|Greetings from Utopia Park|
Title: Greetings from Utopia Park: Surviving a Transcendent Childhood
Author: Claire Hoffman
Publication Date: 6/7/16
How I Found It: TLC Book Tours
Date Completed: 6/17/16
Summary: After her father left, Claire's mother packed up her, her brother, and their few belongings and moved to Iowa. There, they became immersed in the Transcendental Meditation (TM) movement and community. Now, Hoffman looks back on her time so deep within the movement and how it shaped her.
What I Thought: I always love how TLC Book Tours helps me discover books I never would find on my own. This is a perfect example. I don't know that I ever would have picked up Hoffman's memoir about her childhood immersed in the TM community if it were not offered to me through TLC. But it was, and I did, and I learned so much.
I first learned of the TM community in Fairfield, Iowa back when Oprah visited and talked to members of the group a few years back. She did a whole episode of Oprah's Next Chapter on the group. Now, Oprah made things seem pretty cheery. The episode shows her chatting it up with a couple who moved to Fairfield and are, apparently, living happier, healthier lives there as part of the movement. I find it particularly interesting that the wife feels TM has made her Christian faith stronger. I can see her logic, but it difficult to reconcile with her immersion in the highly spiritual movement.
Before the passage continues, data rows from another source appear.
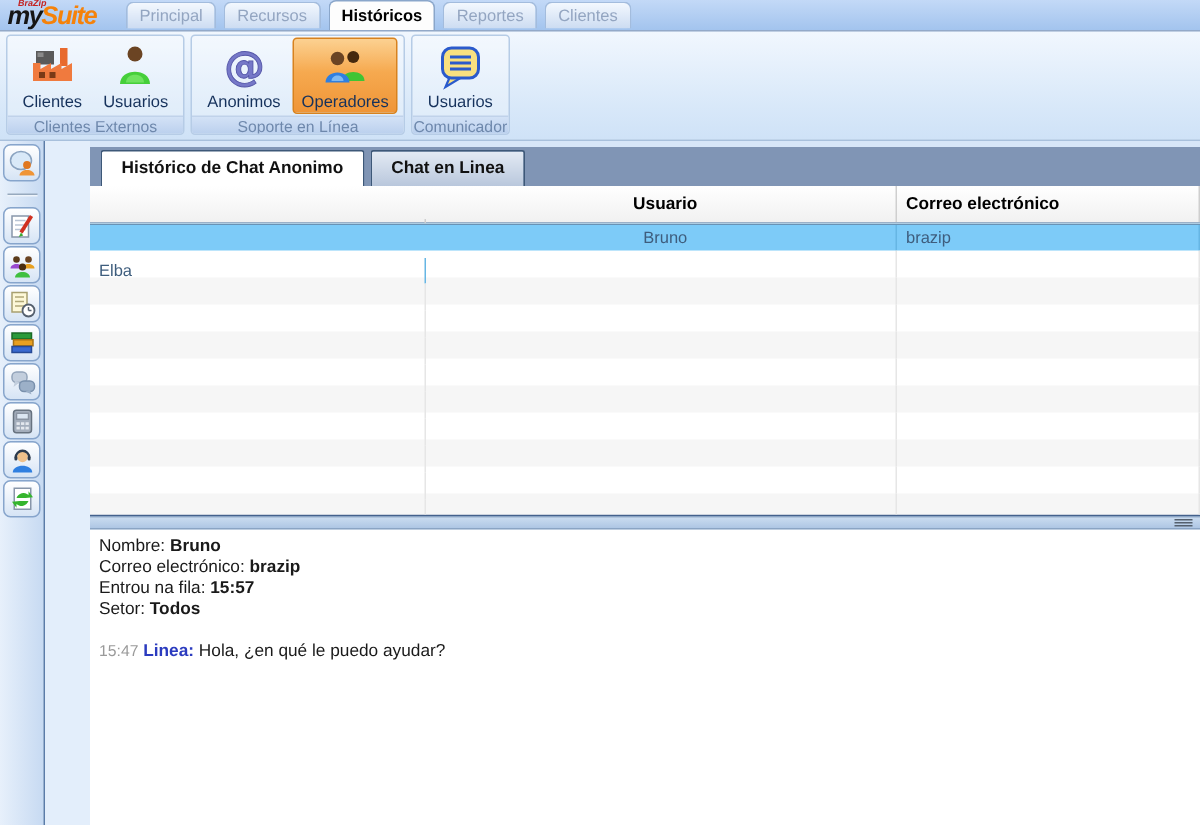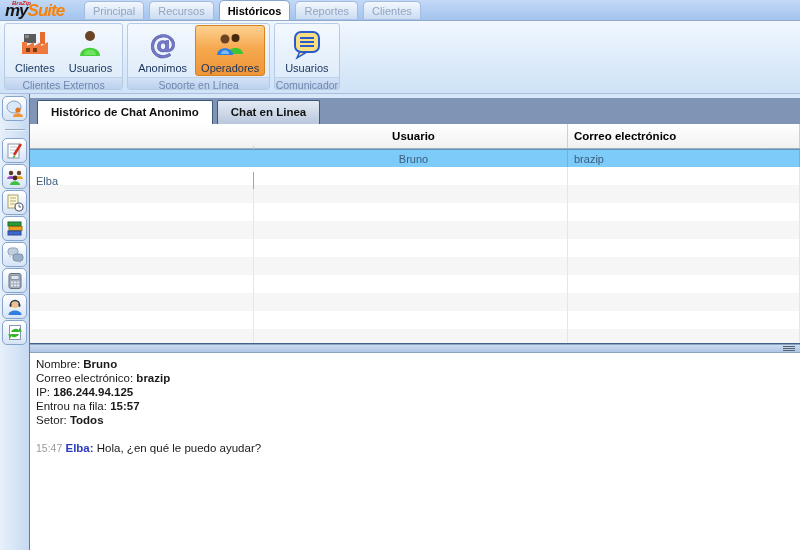"Histórico de Chat Anonimo" .bodyrow { gap: none -> 30px }
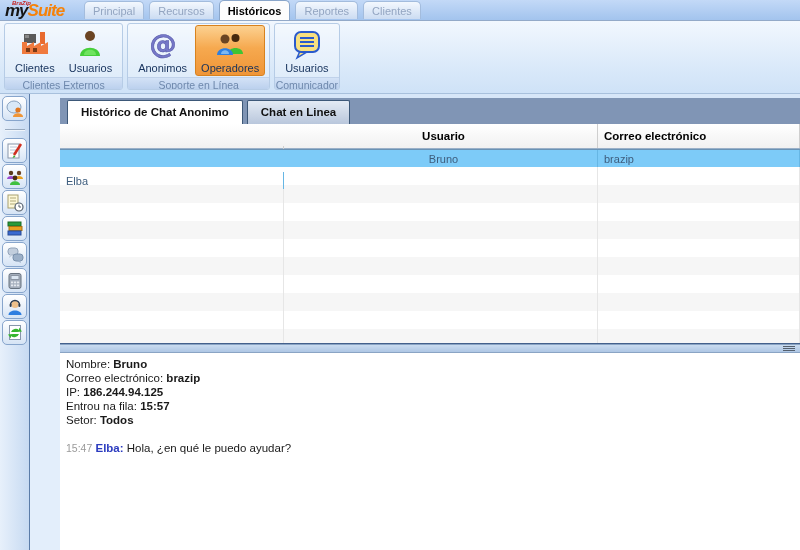"IP: 186.244.94.125" div.dline { html: <div><span>IP:</span> <b>186.244.94.125</b></div> -> none }
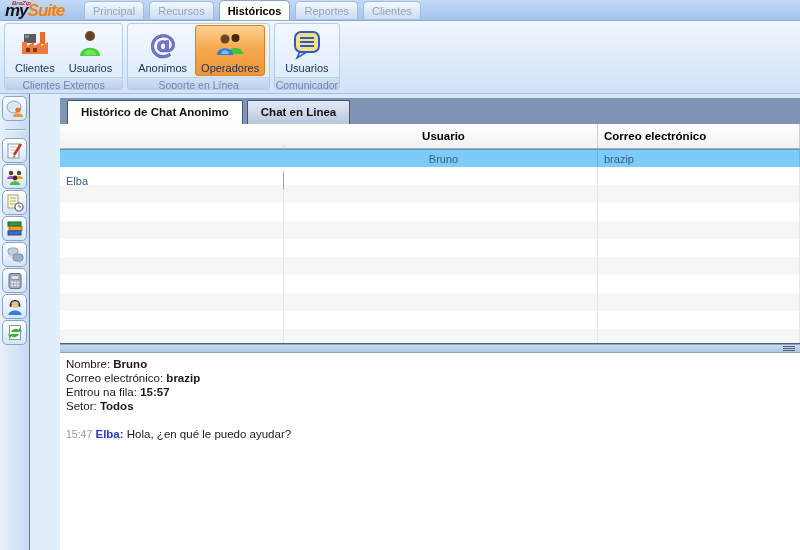"Elba:" span.sender { text: Elba -> Linea }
Regardless, Oprah only showed a very shiny side of the community.
Hoffman gives a more transparent insiders perspective.
The world Hoffman reveals is far from shiny. As a poor family within the community, Claire, her brother, and her mother were not living in fancy new houses or experiencing the financial bliss Enlightenment promised. Instead, Claire attended the TM movement's private school on scholarship and her mom scrapped together money in order to attend "flying courses" at the TM centers. Things were hardly idyllic.
Hoffman especially deals with how she grew disillusioned with the movement in her teenage years. No longer did their TM sanctioned trailer in Utopia Park seem a bastion of safety and prosperity. Instead, as her scholarship disappeared and she transitioned back to public school, the home which was once a point of pride felt like a constant reminder of her difference from her peers. The pre-TM community of Fairfield apparently looks on the mediators in a similar way to how the "townies" looked on university students in the small town where Kevin and I attended college. If you've never lived in a small college town and experienced such a thing, let me clue you in. There's tension - lots of it.
Hoffman writes in a very easy-to-read style. Her story is very interesting, particularly when you reach the end and realize she still practices meditation and finds it an important part of her life. The experiences of her childhood did not turn her away from the movement forever. Instead, she is now teaching her own child many of the same principles and practices, albeit with less fervor than her own mother did.
I think it's always helpful and important to be reading about people different from you. Hoffman's life experiences have been very different than my own in many ways. I really enjoyed seeing the world through her eyes for a bit. Her spiritual beliefs are obviously vastly different from my own. Yet, learning about her thoughts and way of life has value. The TM movement fascinates me. I'm not interested in getting involved in it, but I would like to continue learning about it, particularly as it seems to be having a resurgence in celebrity culture these days.
*To read other bloggers' thoughts on Greetings from Utopia Park, check out the full tour schedule.*
Will I Re-Read: Doubtful
A Reduced Review: An interesting, thoughtful reflection on childhood within the Transcendental Meditation movement.